Superimposed Training-Based Channel Estimation for MIMO Relay Networks

School of Electronics Engineering and Computer Science, Peking University, Beijing 100871, China

Received 31 May 2012; Accepted 14 July 2012

Academic Editor: Sumei Sun

Copyright © 2012 Xiaoyan Xu et al. This is an open access article distributed under the Creative Commons Attribution License, which permits unrestricted use, distribution, and reproduction in any medium, provided the original work is properly cited.
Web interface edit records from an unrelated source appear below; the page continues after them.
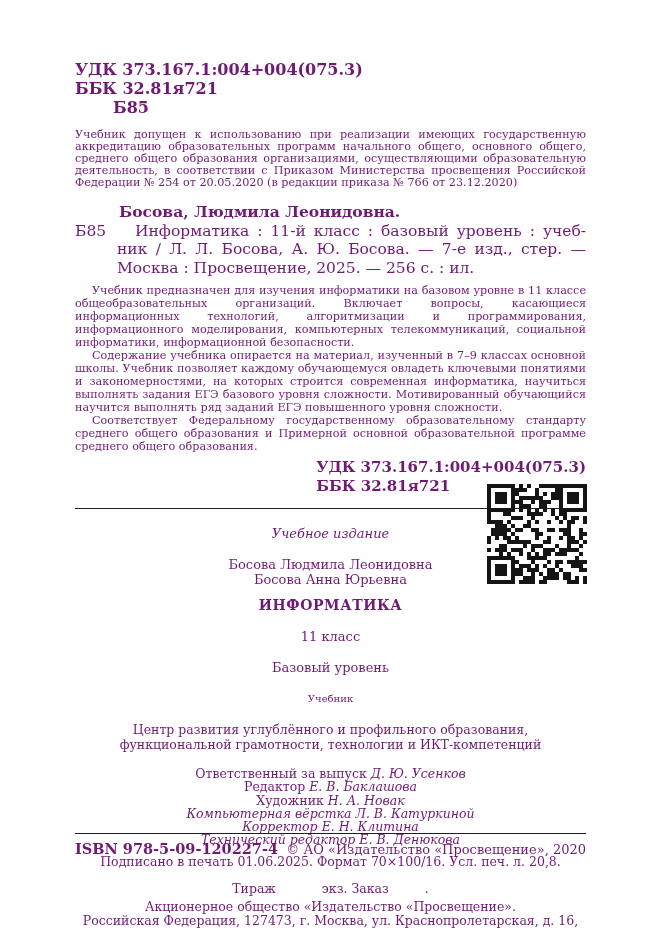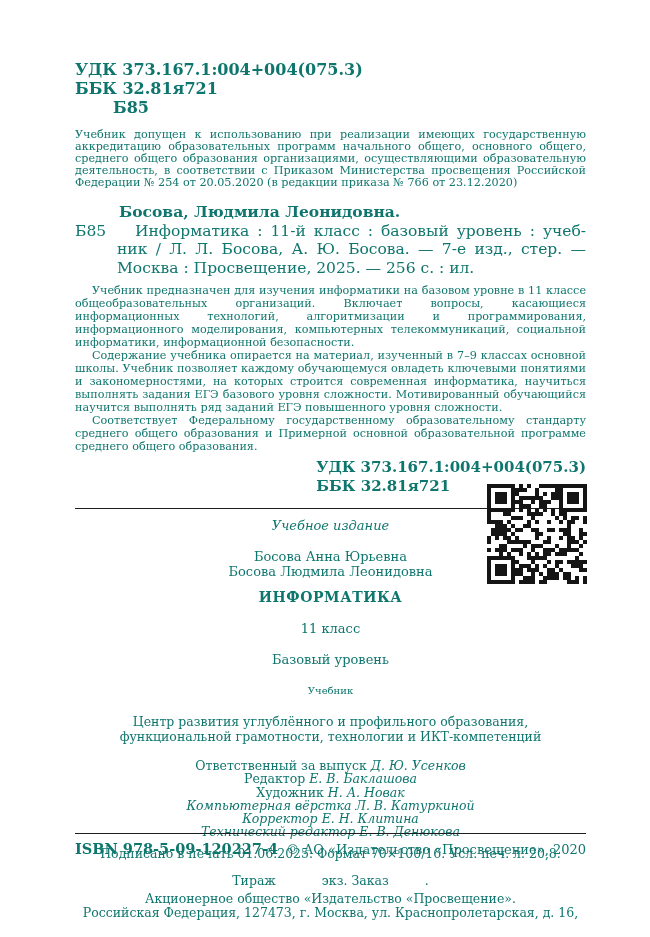--- a/index.html
+++ b/index.html
@@ -7,7 +7,7 @@
     position:relative;
     width:650px;height:937px;
     background:#ffffff;
-    color:#0f766e;
+    color:#701a75;
     font-family:"DejaVu Serif","Liberation Serif",serif;
     overflow:hidden;
   }

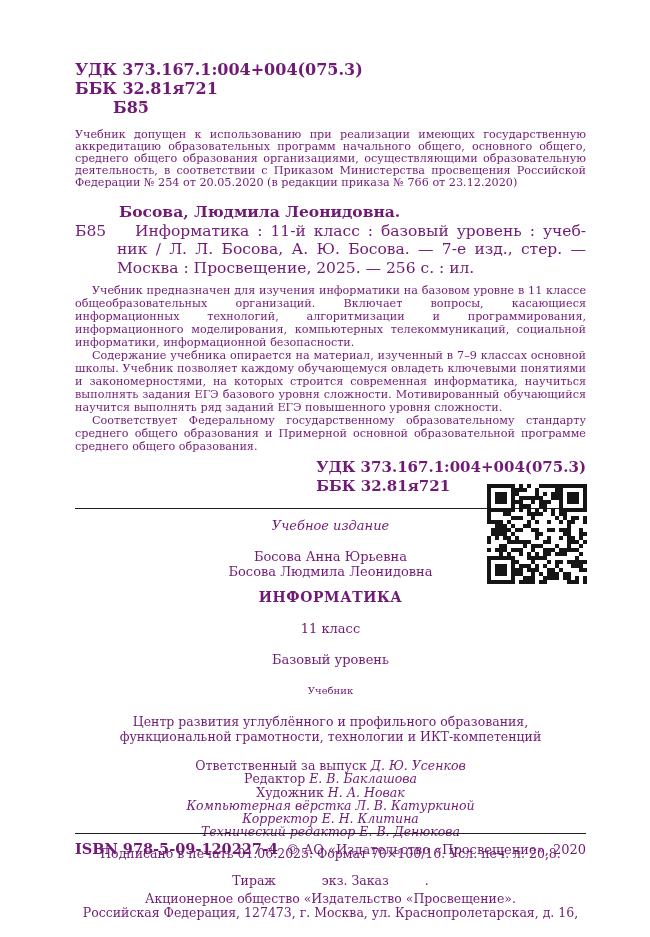--- a/index.html
+++ b/index.html
@@ -49,7 +49,7 @@
 
   
   .edition{text-align:center;font-size:12.5px;line-height:14px;}
-  .edition-type{margin-top:10px;font-style:italic;font-size:13px;}
+  .edition-type{margin-top:18px;font-style:italic;font-size:13px;}
   .ed-authors{margin-top:17px;line-height:14.5px;font-size:13px;}
   .ed-title{margin-top:11px;font-weight:bold;font-size:14px;letter-spacing:.6px;}
   .ed-grade{margin-top:18px;font-size:13px;}

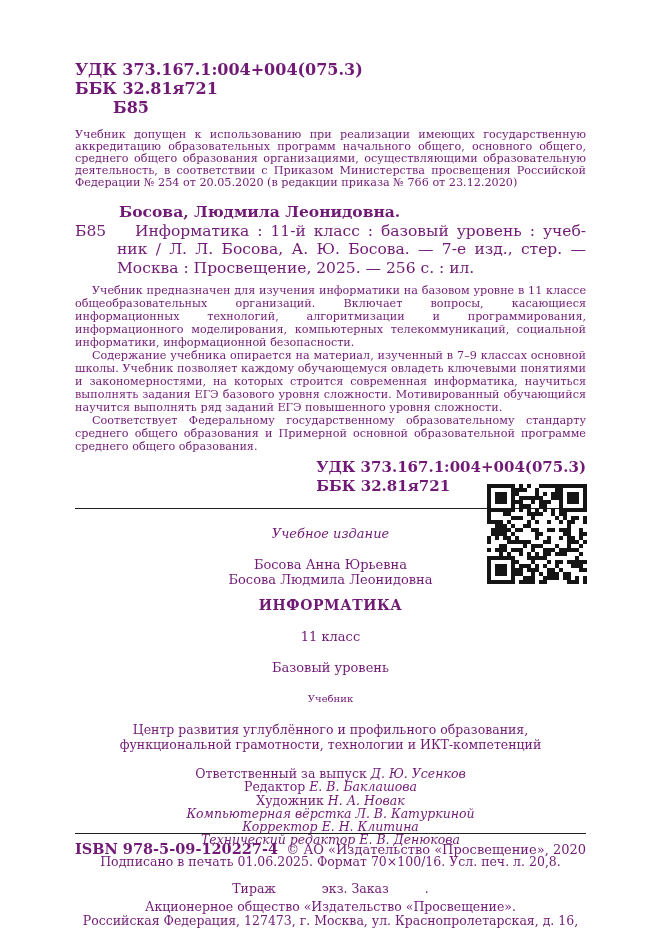--- a/index.html
+++ b/index.html
@@ -118,8 +118,8 @@
     <div class="edition">
       <div class="edition-type">Учебное издание</div>
       <div class="ed-authors">
+        <div>Босова Людмила Леонидовна</div>
         <div>Босова Анна Юрьевна</div>
-        <div>Босова Людмила Леонидовна</div>
       </div>
       <div class="ed-title">ИНФОРМАТИКА</div>
       <div class="ed-grade">11 класс</div>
We introduce the superimposed training strategy into the multiple-input multiple-output (MIMO) amplify-and-forward (AF) one-way relay network (OWRN) to perform the individual channel estimation at the destination. Through the superposition of a group of additional training vectors at the relay subject to power allocation, the separated estimates of the source-relay and relay-destination channels can be obtained directly at the destination, and the accordance with the two-hop AF strategy can be guaranteed at the same time. The closed-form Bayesian Cramér-Rao lower bound (CRLB) is derived for the estimation of two sets of flat-fading MIMO channel under random channel parameters and further exploited to design the optimal training vectors. A specific suboptimal channel estimation algorithm is applied in the MIMO AF OWRN using the optimal training sequences, and the normalized mean square error performance for the estimation is provided to verify the Bayesian CRLB results.